Suara.com - Polemik tambang nikel di Raja Ampat, Papua Barat kembali menyita perhatian publik. Sorotan terhadap isu lingkungan dan konservasi berdampak pada munculnya narasi negatif terhadap industri pertambangan nasional. Menanggapi hal ini, Ketua Umum Asosiasi Pemasok Energi Mineral dan Batubara (ASPEBINDO), Anggawira, meminta publik bersikap objektif.
Menurut Anggawira, Indonesia masih membutuhkan sektor pertambangan, bukan hanya sebagai penyumbang devisa, tetapi juga sebagai penopang penting bagi masa depan energi dan ekonomi nasional.
"Kita tidak sedang membicarakan tambang sebagai aktivitas ekonomi konvensional. Kita sedang membicarakan tambang sebagai penopang rantai pasok baterai, kendaraan listrik, energi bersih, dan digitalisasi global. Tanpa nikel dan tembaga dari Indonesia, dunia akan menghadapi kekurangan pasokan untuk teknologi masa depan," ujar Anggawira, kepada wartawan, Senin (9/6/2025).
Anggawira mencatat bahwa kontribusi sektor tambang terhadap PDB nasional mencapai 6 hingga 7 persen.
Industri ini juga menyerap ratusan ribu tenaga kerja langsung maupun tidak langsung, serta menghasilkan PNBP dan royalti yang terus meningkat setiap tahun.
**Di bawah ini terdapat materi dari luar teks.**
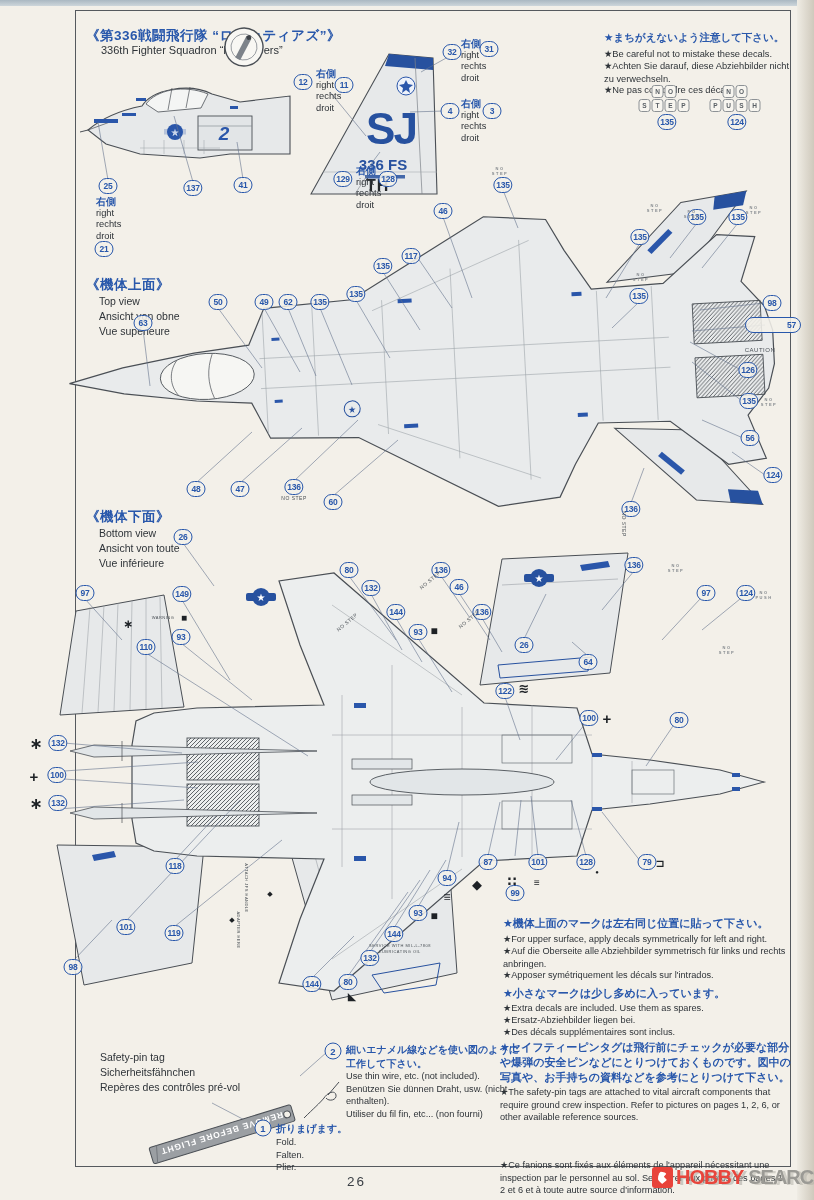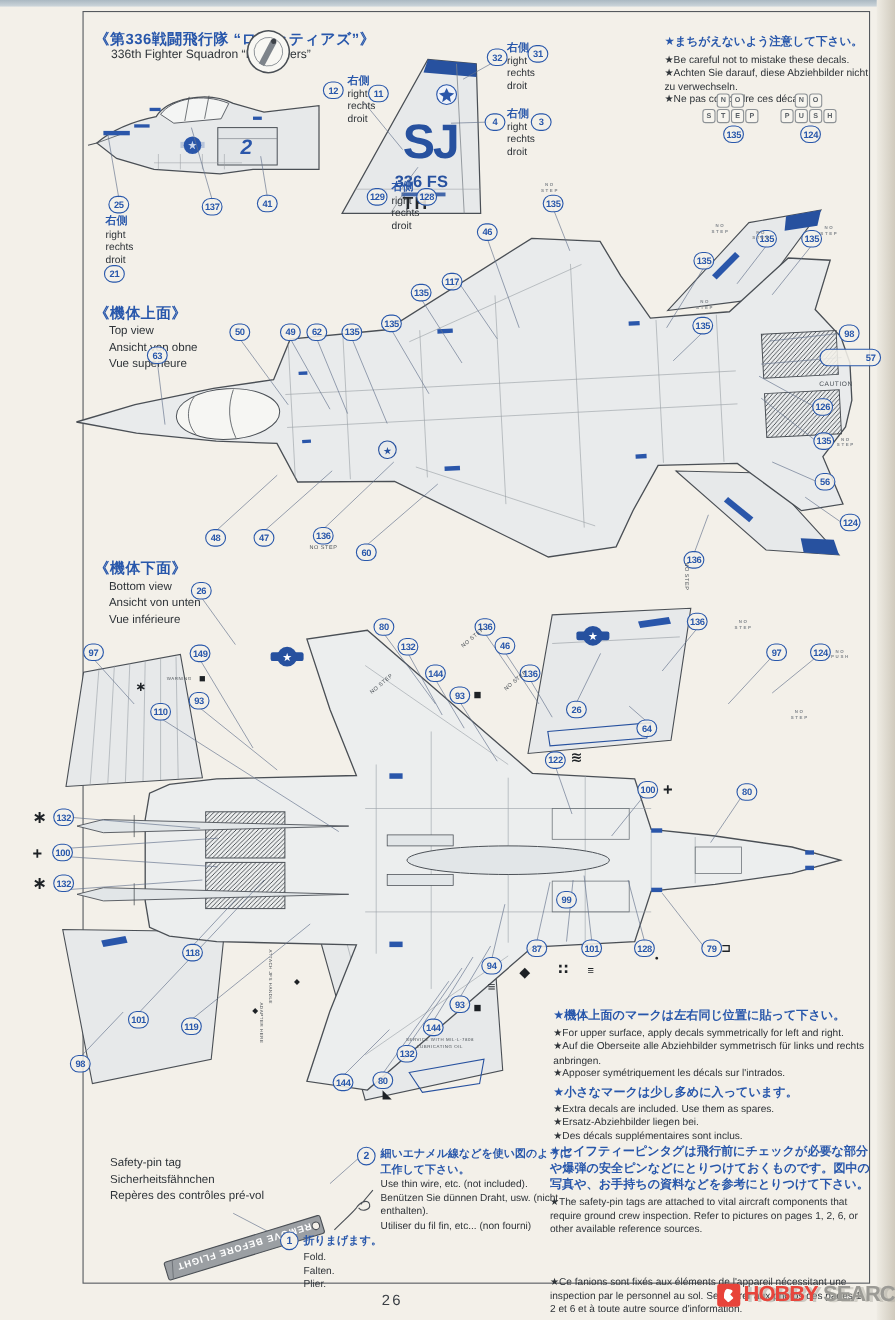--- a/index.html
+++ b/index.html
@@ -192,7 +192,7 @@
   <div class="abs jp-head" style="left:86px;top:508px;">《機体下面》</div>
   <div class="abs sub-head" style="left:99px;top:526px;">
     <div>Bottom view</div>
-    <div>Ansicht von unten</div>
+    <div>Ansicht von toute</div>
     <div>Vue inférieure</div>
   </div>
 

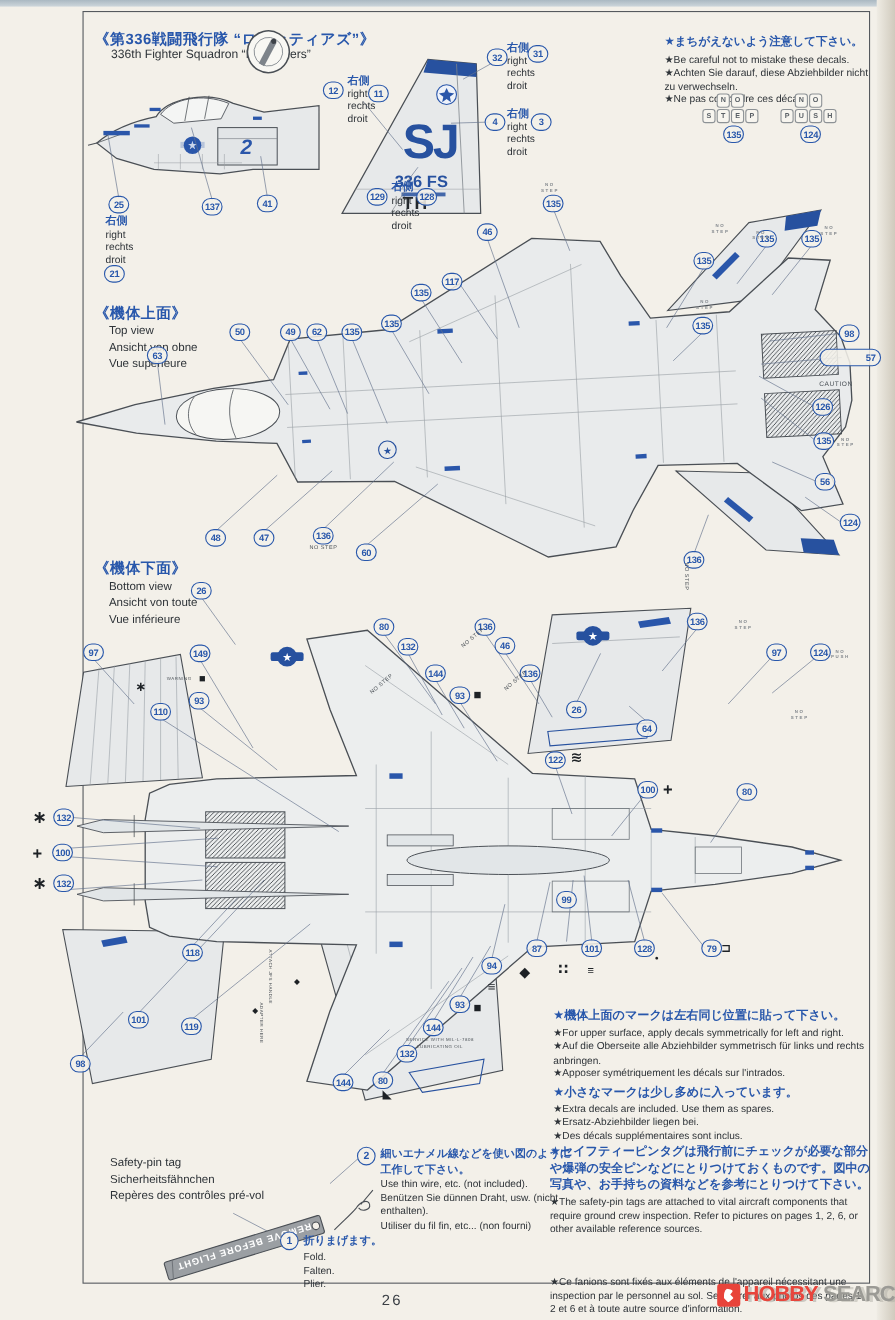--- a/index.html
+++ b/index.html
@@ -485,7 +485,7 @@
       <div class="callout" style="left: 589px; top: 718px;">100</div>
       <div class="callout" style="left: 679px; top: 720px;">80</div>
       <div class="callout" style="left: 488px; top: 862px;">87</div>
-      <div class="callout" style="left: 515px; top: 818px;">99</div>
+      <div class="callout" style="left: 515px; top: 893px;">99</div>
       <div class="callout" style="left: 538px; top: 862px;">101</div>
       <div class="callout" style="left: 586px; top: 862px;">128</div>
       <div class="callout" style="left: 647px; top: 862px;">79</div>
Sejak Undang-Undang Nomor 3 Tahun 2020 disahkan, kata dia, pemerintah telah memberikan kepastian hukum terhadap tata kelola pertambangan nasional.
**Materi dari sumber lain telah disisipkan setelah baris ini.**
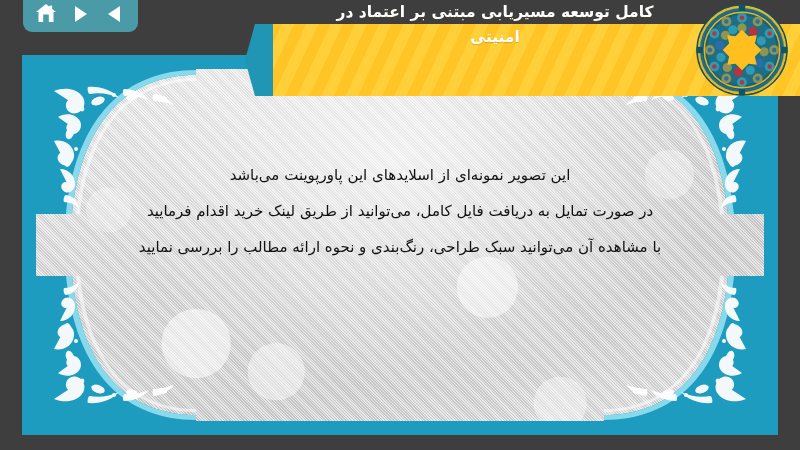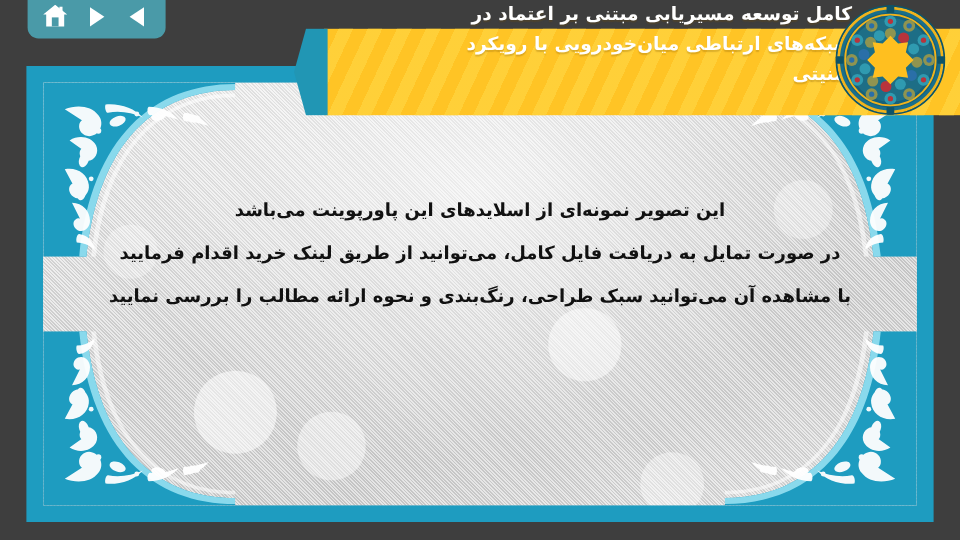--- a/index.html
+++ b/index.html
@@ -92,6 +92,7 @@
     top: 0px;
     width: 430px;
     z-index: 30;
+    text-align: center;
     color: #ffffff;
     font-size: 15.5px;
     line-height: 25px;

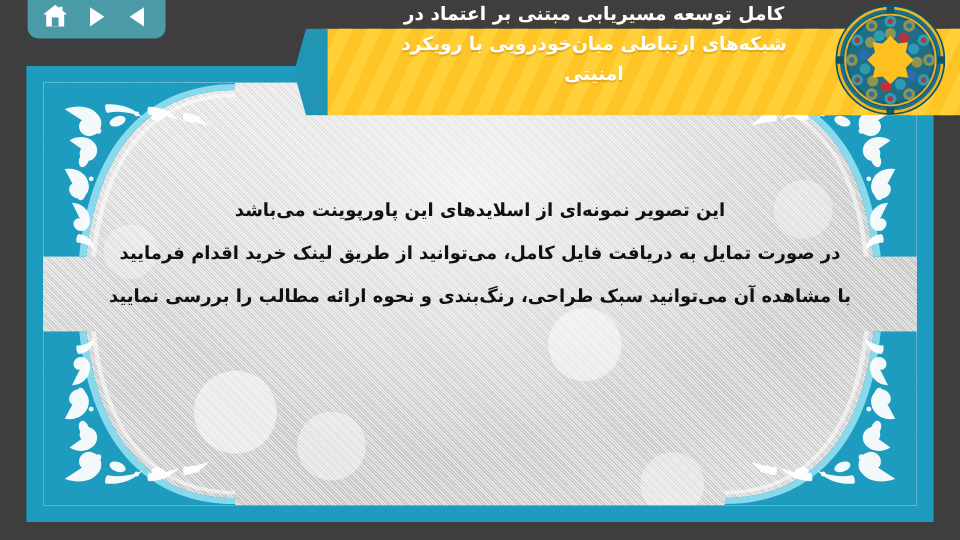--- a/index.html
+++ b/index.html
@@ -210,7 +210,6 @@
 
   <div class="title-text">
     <span class="title-line">کامل توسعه مسیریابی مبتنی بر اعتماد در</span>
-    <span class="title-line">شبکه‌های ارتباطی میان‌خودرویی با رویکرد</span>
     <span class="title-line">امنیتی</span>
   </div>
 

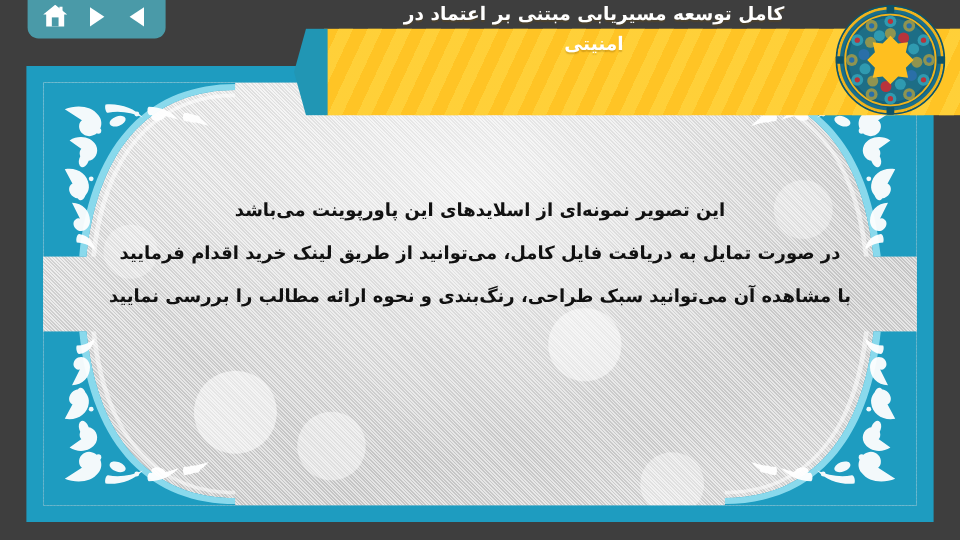--- a/index.html
+++ b/index.html
@@ -169,7 +169,7 @@
     color: #111111;
     font-size: 15px;
     line-height: 36px;
-    font-weight: 700;
+    font-weight: 400;
     pointer-events: none;
   }
   .body-line { display: block; white-space: nowrap; }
Aturan teknis melalui Peraturan Pemerintah Nomor 96 Tahun 2021 juga memperkuat arah hilirisasi, pengawasan lingkungan, dan pelibatan masyarakat. Namun, ia mengakui bahwa tantangan utama saat ini bukan lagi pada regulasi. Tantangan sebenarnya, menurutnya, terletak pada konsistensi penegakan dan transparansi tata kelola.
"Namun tantangan utama bukan lagi pada regulasi, melainkan pada penegakan, konsistensi, dan transparansi. Di sinilah pemerintah dan pelaku industri perlu terus mendorong perbaikan," imbuhnya.
Ia juga menekankan bahwa praktik tambang yang berkelanjutan bukan sekadar wacana.
Baca Juga: Seret Nama Jokowi, Rocky Gerung soal Pemakzulan Gibran: Bukan Proses Berbahaya

Sejumlah perusahaan nasional, sebutnya, telah membuktikan bahwa tambang bisa sejalan dengan konservasi lingkungan dan pemberdayaan masyarakat.
Lebih lanjut, ia mewanti-wanti soal potensi kampanye asing yang menyusup melalui isu lingkungan. Ia menyebut framing negatif terhadap industri tambang dapat memukul citra investasi dan menggoyang stabilitas kebijakan hilirisasi nasional.
"Tak dapat dimungkiri, kampanye lingkungan kerap dimanfaatkan sebagai alat politik dan ekonomi oleh aktor asing. Framing negatif terhadap industri tambang nasional dapat berdampak pada citra investasi, daya saing global, dan stabilitas kebijakan hilirisasi," jelasnya.
Lebih lanjut, mengajak publik untuk tidak mudah terpengaruh oleh narasi sepihak, apalagi jika datang dari pihak luar yang di negaranya sendiri justru menjalankan praktik ekstraktif tanpa pengawasan ketat.
"Kita harus waspada dan tegas. Kritik yang membangun harus diterima, tetapi jangan sampai kepentingan nasional digerogoti lewat narasi yang tidak berimbang," tegas Anggawira.
Oleh karena itu, Anggawira mendorong agar negara mengambil alih kendali narasi tambang nasional secara utuh dan tidak tunduk pada tekanan asing.